Castle & Cooke's purchasing boycott came in response to a Nicaraguan government decree of last December 20 mandating an increase in government intervention in the nation's banana industry which provides Nicaragua's 5th largest source of foreign exchange. But the firm's alarm was based on a "misunderstanding", according to d'Escoto. "The decree said `regulate'; they understood `confiscate.' "

To clear up the confusion, a Nicaraguan delegation went to San Francisco to meet with top Castle & Cooke officials.

On January 10, a settlement was announced in San Francisco. The agreement provided for improvements in the standard of living and working conditions of Nicaraguan banana workers - one of the government's prime goals in discussions with Standard Fruit about the future of the nation's banana industry, which had gone on for more than 18 months.

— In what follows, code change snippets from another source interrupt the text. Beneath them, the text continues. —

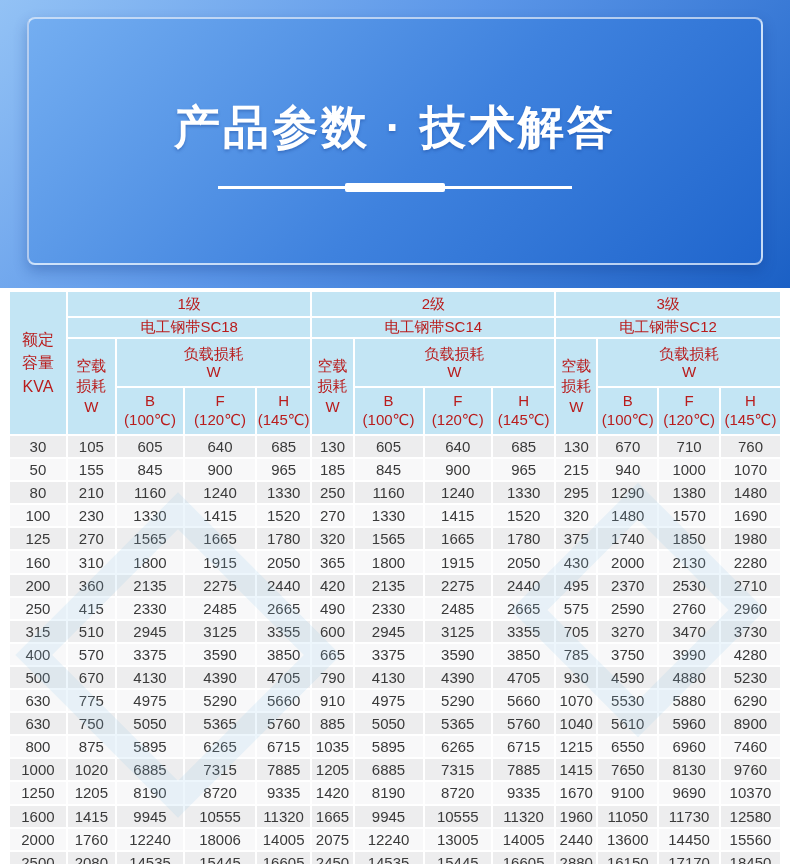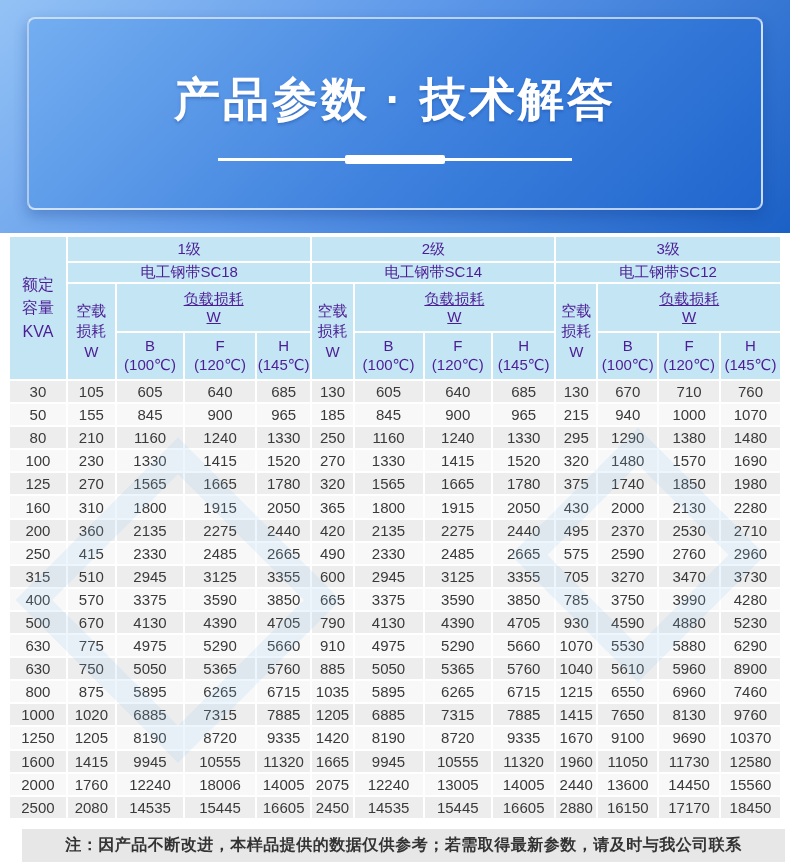"产品参数 · 技术解答" .banner { height: 233px -> 288px }
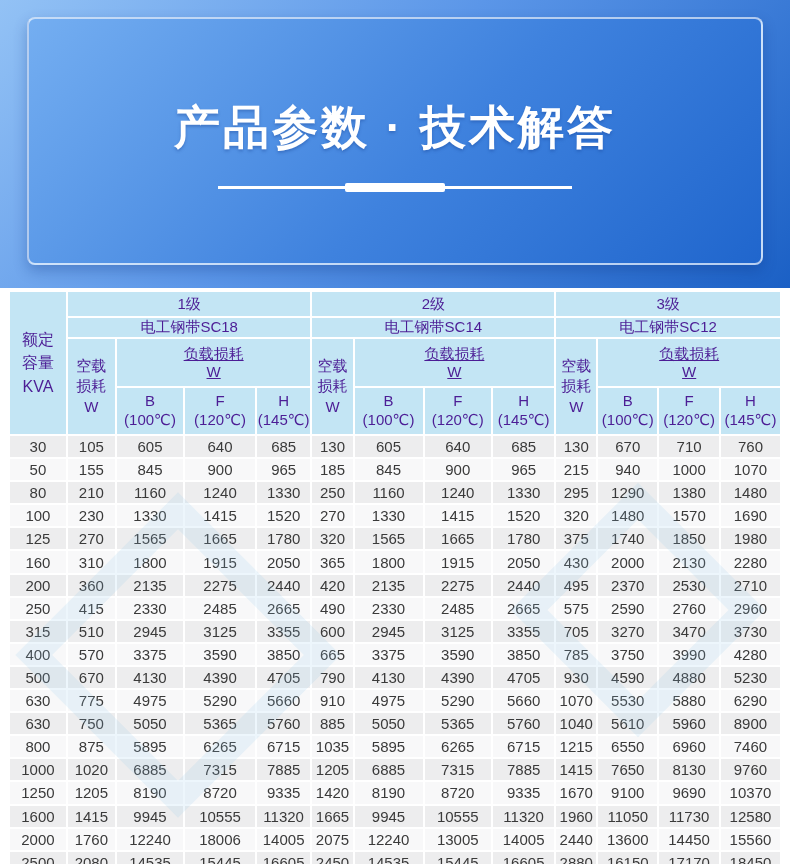"1级" thead th { color: #4c1d95 -> #b91c1c }
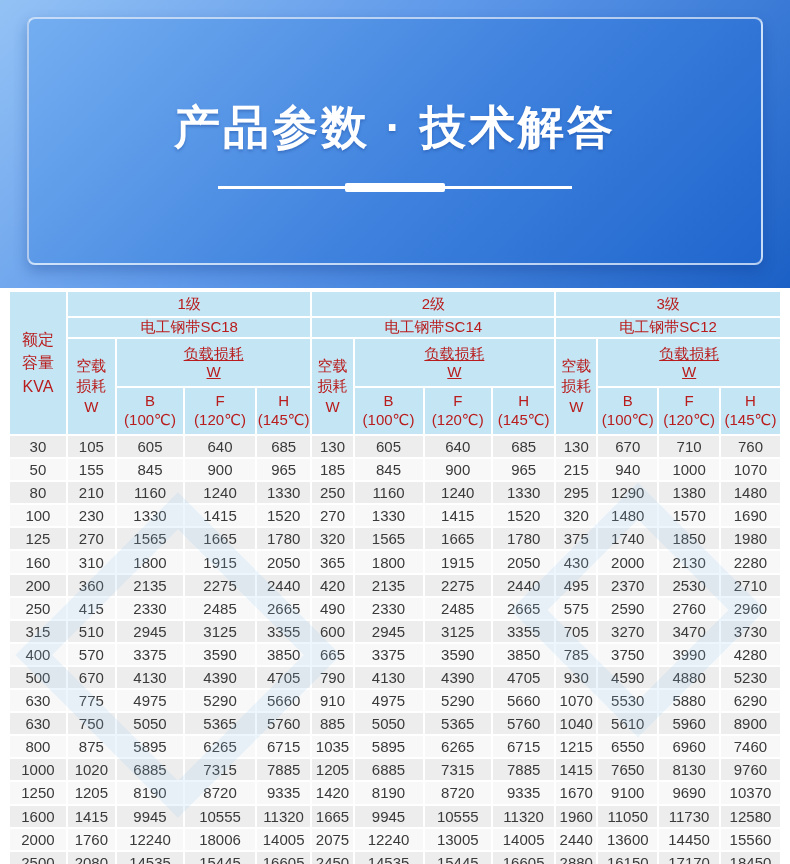"负载损耗" .h-load { text-decoration: underline -> none }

The agreement also stipulated a 33% increase in price for bananas exported from Nicaragua - from U.S. $3.30 to $4.30 per 40-1b. box - and established that the Nicaraguan government will buy out Standard Fruit's roughly $13 million investments in Nicaraguan plantations and equipment over a five-year period, according to Managua reports.

Stated Castle & Cooke president D.J. Kirchoff, "As a result of the discussions which have taken place, we at Castle & Cooke have a better understanding of the needs and interests of the Nicaraguan nation and the Nicaraguan government has a better understanding of the significant problems we face in competing successfully in the global banana industry."

In a sense, Nicaragua's d'Escoto agreed." Castle & Cooke was sensitive enough to see that they can do business with a revolutionary government whose priority is the oppressed," he said.